Ada Exceptions in Safety Critical Embedded Systems

Question

I started learning Ada for its potential use in an embedded device which is safety critical. So far, I'm really liking it. However, in my research on embedded programming, I came across the hot topic of whether to use exception handling in embedded systems. I think I understand why some people seem to avoid it:

• depending on its implementation it can introduce either run-time overhead or larger code size (mentioned here under "Implementation")
• the time it takes to execute exceptions can be non-deterministic (one of several sources I saw)

Now my question is, Does the Ada language or the GNAT compiler address these concerns? My understanding of safety critical code is that non-deterministic code size and execution time is often not acceptable.

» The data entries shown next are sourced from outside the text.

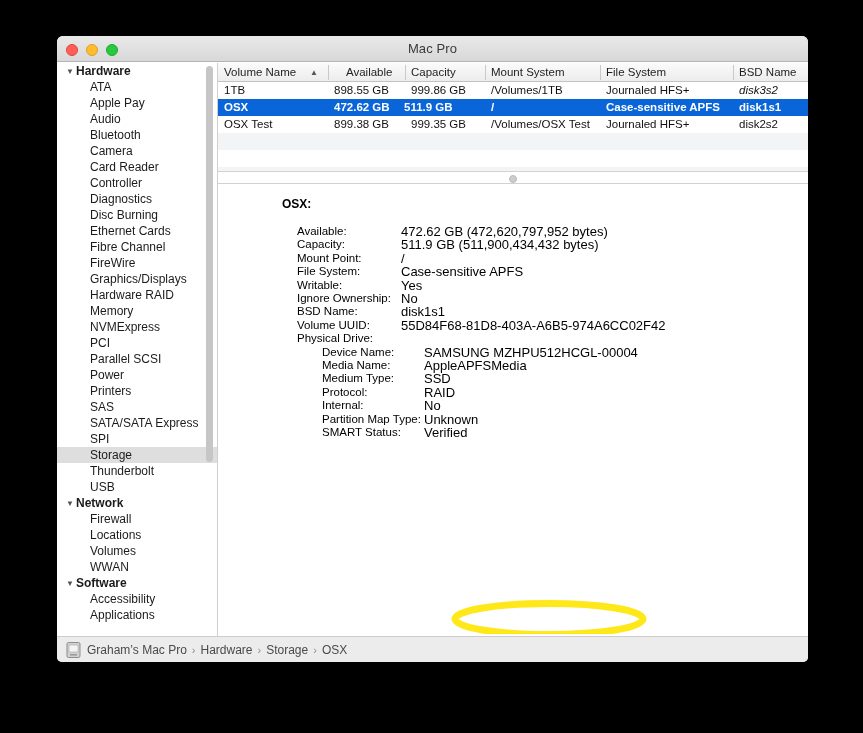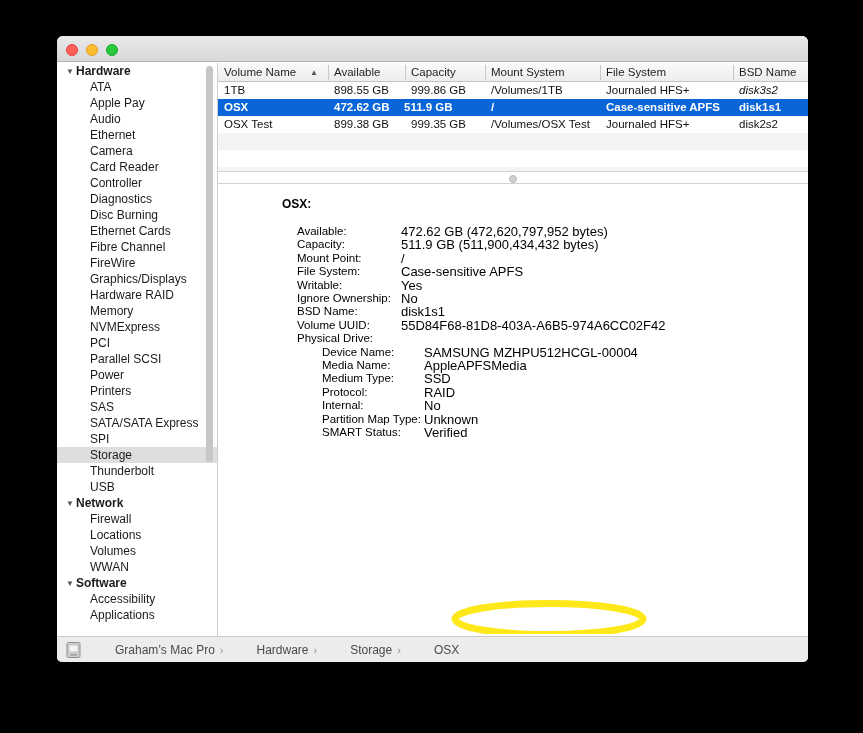--- a/index.html
+++ b/index.html
@@ -256,47 +256,48 @@
   #breadcrumb {
     position: absolute;
     left: 30px;
     top: 0;
     height: 26px;
     line-height: 26px;
     font-size: 12px;
     color: #4a4a4a;
     white-space: nowrap;
   }
-  .crumb { color: #4a4a4a; margin-left: 28px; }
+  .crumb { color: #4a4a4a; }
   .crumb-sep {
     color: #8d8d8d;
     padding: 0 5px;
     font-size: 11px;
   }
 </style>
 </head>
 <body>
 
 <div id="window">
 
   <div id="titlebar">
     <div class="traffic close"></div>
     <div class="traffic min"></div>
     <div class="traffic max"></div>
+    <div id="window-title">Mac Pro</div>
   </div>
 
   <div id="body-area">
 
     <div id="sidebar">
       <div id="sidebar-list">
           <div class="sb-row group"><span class="sb-tri">▼</span><span>Hardware</span></div>
           <div class="sb-row child"><span>ATA</span></div>
           <div class="sb-row child"><span>Apple Pay</span></div>
           <div class="sb-row child"><span>Audio</span></div>
-          <div class="sb-row child"><span>Ethernet</span></div>
+          <div class="sb-row child"><span>Bluetooth</span></div>
           <div class="sb-row child"><span>Camera</span></div>
           <div class="sb-row child"><span>Card Reader</span></div>
           <div class="sb-row child"><span>Controller</span></div>
           <div class="sb-row child"><span>Diagnostics</span></div>
           <div class="sb-row child"><span>Disc Burning</span></div>
           <div class="sb-row child"><span>Ethernet Cards</span></div>
           <div class="sb-row child"><span>Fibre Channel</span></div>
           <div class="sb-row child"><span>FireWire</span></div>
           <div class="sb-row child"><span>Graphics/Displays</span></div>
           <div class="sb-row child"><span>Hardware RAID</span></div>
@@ -323,21 +324,21 @@
         </div>
       <div id="sb-scrollbar"></div>
     </div>
     <div id="sidebar-divider"></div>
 
     <div id="content">
 
       <div id="table-header">
           <div class="th" style="left: 0px; width: 110px;">Volume Name</div>
           <div class="sort-arrow" style="left: 92px;">▲</div>
-          <div class="th" style="left: 110px; width: 77px;">Available</div>
+          <div class="th" style="left: 122px; width: 77px;">Available</div>
           <div class="thsep" style="left: 110px;"></div>
           <div class="th" style="left: 187px; width: 80px;">Capacity</div>
           <div class="thsep" style="left: 187px;"></div>
           <div class="th" style="left: 267px; width: 115px;">Mount System</div>
           <div class="thsep" style="left: 267px;"></div>
           <div class="th" style="left: 382px; width: 133px;">File System</div>
           <div class="thsep" style="left: 382px;"></div>
           <div class="th" style="left: 515px; width: 75px;">BSD Name</div>
           <div class="thsep" style="left: 515px;"></div>
         </div>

Due Diligence: I am having a bit of trouble finding out exactly how deterministic Ada exceptions can be, but my understanding is their original implementation called for more run-time overhead in exchange for reduced code size impact (above first link mentions Ada explicitly). Beyond the above first link, I have looked into profiles mentioning determinism of code, like the Ravenscar profile and this paper, but nothing seems to mention exception handling determinism. To be fair, I may be looking in the wrong places, as this topic seems quite deep.

Answer 1

Exceptions are deterministic in Ada. (But some checks which can raise an exception have some freedom. If the compiler can provide a correct answer, it doesn't always have to raise an exception, if an intermediate result is out of bounds for the type in question.)

At least one Ada compiler (GNAT) has a "zero cost" exception implementation. This doesn't make exceptions completely free, but you don't pay a run-time cost until you actually raise an exception. You still pay a cost in terms of code space. How large that cost is depends on the architecture.

I haven't worked on safety critical systems myself, but I know for sure that the run-time used for the software in the Ariane 4 inertial navigation system included exceptions.

If you don't want exceptions, one option is to use SPARK (a language derived from Ada). You can still use any Ada compiler you like, but you use the SPARK tools to prove that the program can't raise any exceptions. You should note that SPARK isn't magic. You have to help the tools, by inserting assertions, which the tools can use as intermediate steps for the proofs.

Answer 2

There are embedded systems that are safety- or mission-critical, embedded systems that are hard real time, and embedded systems that are both.

Embedded systems that are hard real time may be constrained or not. Colleagues worked on a missile guidance system in the 70s that had about 4 instructions worth of headroom in its main loop! (as you can imagine, it was written in assembler and used a tuned executive, not an RTOS. Exceptions weren't supported). On the other hand, the last one I worked on, on a 1 GHz PowerPC board, had a 2 millisecond deadline for the response to a particular interrupt, and our measured worst case was 1.3 milliseconds (and it was a soft real time requirement anyway, you just didn't have to miss too many in a row).

That system also had safety requirements (I know, I know, safe missile systems, huh) and although we were permitted to use exceptions, an unhandled exception meant that the system had to be shut down, missile in flight or no, resulting in loss of missile. And we were strictly forbidden to say when others => null; to swallow an exception, so any exception we didn't handle would be 'unhandled' and would bounce up to the top level.

The argument is, if an unhandled exception happens, you can no longer know the state of the system, so you can't justify continuing. Of course, the wider safety engineering has to consider what action the overall system should take (for example, perhaps this processor should restart in a recovery mode).

Sometimes people use exceptions as part of their control flow; indeed, for handling random text inputs a commonly used method is, rather than checking for end of file, just carry on until you get an End_Error;

loop
   begin
      --  read input
      --  process input
   exception
      when End_Error => exit;
   end;
end loop;

Jacob's answer discusses using SPARK. You don't have to use SPARK to not handle exceptions, though of course it would be nice to be able to prove to yourself (and your safety auditor!) that there won't be any. Handling exceptions is very tricky, and some RTSs (e.g Cortex GNAT RTS) don't; the configuration pragma

pragma Restrictions (No_Exception_Propagation);

means that exceptions can't be propagated out of the scope where they're raised (the program will crash out with a call to a Last_Chance_Handler).

Propagating exceptions only withon the scope where they're raised isn't, IMO, that useful:

begin
   --  do something
   if some error condition then
      raise Err;
   end if;
   --  do more
exception
   when Err =>
      null;
end;

would be a rather confusing way of avoiding the "do more" code. Better to use a label!